[Stored data]
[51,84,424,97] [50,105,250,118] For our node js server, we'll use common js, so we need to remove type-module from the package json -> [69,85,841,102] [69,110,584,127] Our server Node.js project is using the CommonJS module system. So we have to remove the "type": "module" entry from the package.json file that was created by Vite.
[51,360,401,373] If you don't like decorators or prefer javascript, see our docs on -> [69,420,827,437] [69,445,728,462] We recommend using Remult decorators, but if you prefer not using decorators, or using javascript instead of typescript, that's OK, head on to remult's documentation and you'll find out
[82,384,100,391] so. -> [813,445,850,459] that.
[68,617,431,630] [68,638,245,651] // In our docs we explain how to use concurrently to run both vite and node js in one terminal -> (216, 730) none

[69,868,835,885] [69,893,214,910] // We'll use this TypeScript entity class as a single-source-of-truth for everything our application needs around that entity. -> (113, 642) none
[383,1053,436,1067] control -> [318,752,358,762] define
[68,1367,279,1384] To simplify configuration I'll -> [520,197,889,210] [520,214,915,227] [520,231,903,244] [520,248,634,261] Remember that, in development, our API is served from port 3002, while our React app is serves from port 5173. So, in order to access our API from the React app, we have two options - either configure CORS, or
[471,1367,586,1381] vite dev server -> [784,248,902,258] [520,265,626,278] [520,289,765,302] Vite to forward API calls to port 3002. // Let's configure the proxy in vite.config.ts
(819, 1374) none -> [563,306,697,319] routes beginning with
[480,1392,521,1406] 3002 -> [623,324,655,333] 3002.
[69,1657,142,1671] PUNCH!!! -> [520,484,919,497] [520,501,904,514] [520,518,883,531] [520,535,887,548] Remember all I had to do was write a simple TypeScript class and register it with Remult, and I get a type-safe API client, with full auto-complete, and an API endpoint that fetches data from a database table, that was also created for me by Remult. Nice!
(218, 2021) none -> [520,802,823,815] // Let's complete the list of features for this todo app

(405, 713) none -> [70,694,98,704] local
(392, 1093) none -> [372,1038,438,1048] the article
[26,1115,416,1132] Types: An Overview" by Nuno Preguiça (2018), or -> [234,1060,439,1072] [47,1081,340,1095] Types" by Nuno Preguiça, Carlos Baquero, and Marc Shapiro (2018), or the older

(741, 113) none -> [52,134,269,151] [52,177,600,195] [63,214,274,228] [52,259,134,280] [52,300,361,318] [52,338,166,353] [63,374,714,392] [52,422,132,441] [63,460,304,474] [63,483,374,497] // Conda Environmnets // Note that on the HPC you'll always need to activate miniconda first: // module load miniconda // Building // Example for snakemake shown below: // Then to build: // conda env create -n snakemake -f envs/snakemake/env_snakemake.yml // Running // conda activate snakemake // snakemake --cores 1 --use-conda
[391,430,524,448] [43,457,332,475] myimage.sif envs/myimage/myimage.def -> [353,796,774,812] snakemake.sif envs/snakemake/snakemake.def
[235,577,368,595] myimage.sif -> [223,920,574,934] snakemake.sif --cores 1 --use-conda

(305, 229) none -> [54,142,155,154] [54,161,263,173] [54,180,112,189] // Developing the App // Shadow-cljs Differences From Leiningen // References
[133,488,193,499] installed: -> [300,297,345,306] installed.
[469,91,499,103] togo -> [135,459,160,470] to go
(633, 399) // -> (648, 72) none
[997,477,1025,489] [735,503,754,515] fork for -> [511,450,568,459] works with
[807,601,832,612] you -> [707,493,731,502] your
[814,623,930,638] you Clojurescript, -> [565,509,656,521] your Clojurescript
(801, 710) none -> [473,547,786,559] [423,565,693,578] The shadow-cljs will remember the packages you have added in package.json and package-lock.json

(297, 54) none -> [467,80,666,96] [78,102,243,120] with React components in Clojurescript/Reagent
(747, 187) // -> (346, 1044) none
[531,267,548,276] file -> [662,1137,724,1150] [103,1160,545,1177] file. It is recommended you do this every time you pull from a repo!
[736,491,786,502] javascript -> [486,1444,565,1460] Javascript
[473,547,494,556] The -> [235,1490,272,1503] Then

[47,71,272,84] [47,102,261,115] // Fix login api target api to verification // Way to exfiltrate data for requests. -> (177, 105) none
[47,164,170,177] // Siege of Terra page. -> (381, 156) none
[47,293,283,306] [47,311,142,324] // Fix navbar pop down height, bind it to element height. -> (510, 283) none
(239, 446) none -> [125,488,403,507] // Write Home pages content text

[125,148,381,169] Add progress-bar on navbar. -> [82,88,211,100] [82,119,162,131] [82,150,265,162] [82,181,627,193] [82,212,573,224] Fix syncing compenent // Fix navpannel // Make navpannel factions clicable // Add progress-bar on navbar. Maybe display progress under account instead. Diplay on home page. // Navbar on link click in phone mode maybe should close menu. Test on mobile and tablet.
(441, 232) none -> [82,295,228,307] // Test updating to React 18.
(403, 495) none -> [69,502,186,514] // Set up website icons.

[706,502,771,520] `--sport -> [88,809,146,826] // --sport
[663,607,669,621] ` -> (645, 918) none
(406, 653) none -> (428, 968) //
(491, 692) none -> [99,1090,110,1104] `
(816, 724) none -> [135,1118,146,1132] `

> WHAT THE TASK ASKS: Line by line, retype all the entries exactly as they are shown.

> EXERCISE RESULT:
[51,84,424,97] [50,105,250,118] For our node js server, we'll use common js, so we need to remove type-module from the package json -> [69,85,841,102] [69,110,584,127] Our server Node.js project is using the CommonJS module system. So we have to remove the "type": "module" entry from the package.json file that was created by Vite.
[51,360,401,373] If you don't like decorators or prefer javascript, see our docs on -> [69,420,827,437] [69,445,728,462] We recommend using Remult decorators, but if you prefer not using decorators, or using javascript instead of typescript, that's OK, head on to remult's documentation and you'll find out
[82,384,100,391] so. -> [813,445,850,459] that.
[68,617,431,630] [68,638,245,651] // In our docs we explain how to use concurrently to run both vite and node js in one terminal -> (216, 730) none

[69,868,835,885] [69,893,214,910] // We'll use this TypeScript entity class as a single-source-of-truth for everything our application needs around that entity. -> (113, 642) none
[383,1053,436,1067] control -> [318,752,358,762] define
[68,1367,279,1384] To simplify configuration I'll -> [520,197,889,210] [520,214,915,227] [520,231,903,244] [520,248,634,261] Remember that, in development, our API is served from port 3002, while our React app is serves from port 5173. So, in order to access our API from the React app, we have two options - either configure CORS, or
[471,1367,586,1381] vite dev server -> [784,248,902,258] [520,265,626,278] [520,289,765,302] Vite to forward API calls to port 3002. // Let's configure the proxy in vite.config.ts
(819, 1374) none -> [563,306,697,319] routes beginning with
[480,1392,521,1406] 3002 -> [623,324,655,333] 3002.
[69,1657,142,1671] PUNCH!!! -> [520,484,919,497] [520,501,904,514] [520,518,883,531] [520,535,887,548] Remember all I had to do was write a simple TypeScript class and register it with Remult, and I get a type-safe API client, with full auto-complete, and an API endpoint that fetches data from a database table, that was also created for me by Remult. Nice!
(218, 2021) none -> [520,802,823,815] // Let's complete the list of features for this todo app

(405, 713) none -> [70,694,98,704] local
(392, 1093) none -> [372,1038,438,1048] the article
[26,1115,416,1132] Types: An Overview" by Nuno Preguiça (2018), or -> [234,1060,439,1072] [47,1081,340,1095] Types" by Nuno Preguiça, Carlos Baquero, and Marc Shapiro (2018), or the older

(741, 113) none -> [52,134,269,151] [52,177,600,195] [63,214,274,228] [52,259,134,280] [52,300,361,318] [52,338,166,353] [63,374,714,392] [52,422,132,441] [63,460,304,474] [63,483,374,497] // Conda Environmnets // Note that on the HPC you'll always need to activate miniconda first: // module load miniconda // Building // Example for snakemake shown below: // Then to build: // conda env create -n snakemake -f envs/snakemake/env_snakemake.yml // Running // conda activate snakemake // snakemake --cores 1 --use-conda
[391,430,524,448] [43,457,332,475] myimage.sif envs/myimage/myimage.def -> [353,796,774,812] snakemake.sif envs/snakemake/snakemake.def
[235,577,368,595] myimage.sif -> [223,920,574,934] snakemake.sif --cores 1 --use-conda

(305, 229) none -> [54,142,155,154] [54,161,263,173] [54,180,112,189] // Developing the App // Shadow-cljs Differences From Leiningen // References
[133,488,193,499] installed: -> [300,297,345,306] installed.
[469,91,499,103] togo -> [135,459,160,470] to go
(633, 399) // -> (648, 72) none
[997,477,1025,489] [735,503,754,515] fork for -> [511,450,568,459] works with
[807,601,832,612] you -> [707,493,731,502] your
[814,623,930,638] you Clojurescript, -> [565,509,656,521] your Clojurescript
(801, 710) none -> [473,547,786,559] [423,565,693,578] The shadow-cljs will remember the packages you have added in package.json and package-lock.json

(297, 54) none -> [467,80,666,96] [78,102,243,120] with React components in Clojurescript/Reagent
(747, 187) // -> (346, 1044) none
[531,267,548,276] file -> [662,1137,724,1150] [103,1160,545,1177] file. It is recommended you do this every time you pull from a repo!
[736,491,786,502] javascript -> [486,1444,565,1460] Javascript
[473,547,494,556] The -> [235,1490,272,1503] Then

[47,71,272,84] [47,102,261,115] // Fix login api target api to verification // Way to exfiltrate data for requests. -> (177, 105) none
[47,164,170,177] // Siege of Terra page. -> (381, 156) none
[47,293,283,306] [47,311,142,324] // Fix navbar pop down height, bind it to element height. -> (510, 283) none
(239, 446) none -> [125,488,403,507] // Write Home pages content text

[125,148,381,169] Add progress-bar on navbar. -> [82,88,211,100] [82,119,162,131] [82,150,265,162] [82,181,627,193] [82,212,573,224] Fix syncing compenent // Fix navpannel // Make navpannel factions clicable // Add progress-bar on navbar. Maybe display progress under account instead. Diplay on home page. // Navbar on link click in phone mode maybe should close menu. Test on mobile and tablet.
(441, 232) none -> [82,295,228,307] // Test updating to React 18.
(403, 495) none -> [69,502,186,514] // Set up website icons.

[706,502,771,520] `--sport -> [88,809,146,826] // --sport
[663,607,669,621] ` -> (645, 918) none
(406, 653) none -> (428, 968) //
(491, 692) none -> [99,1090,110,1104] `
(816, 724) none -> [135,1118,146,1132] `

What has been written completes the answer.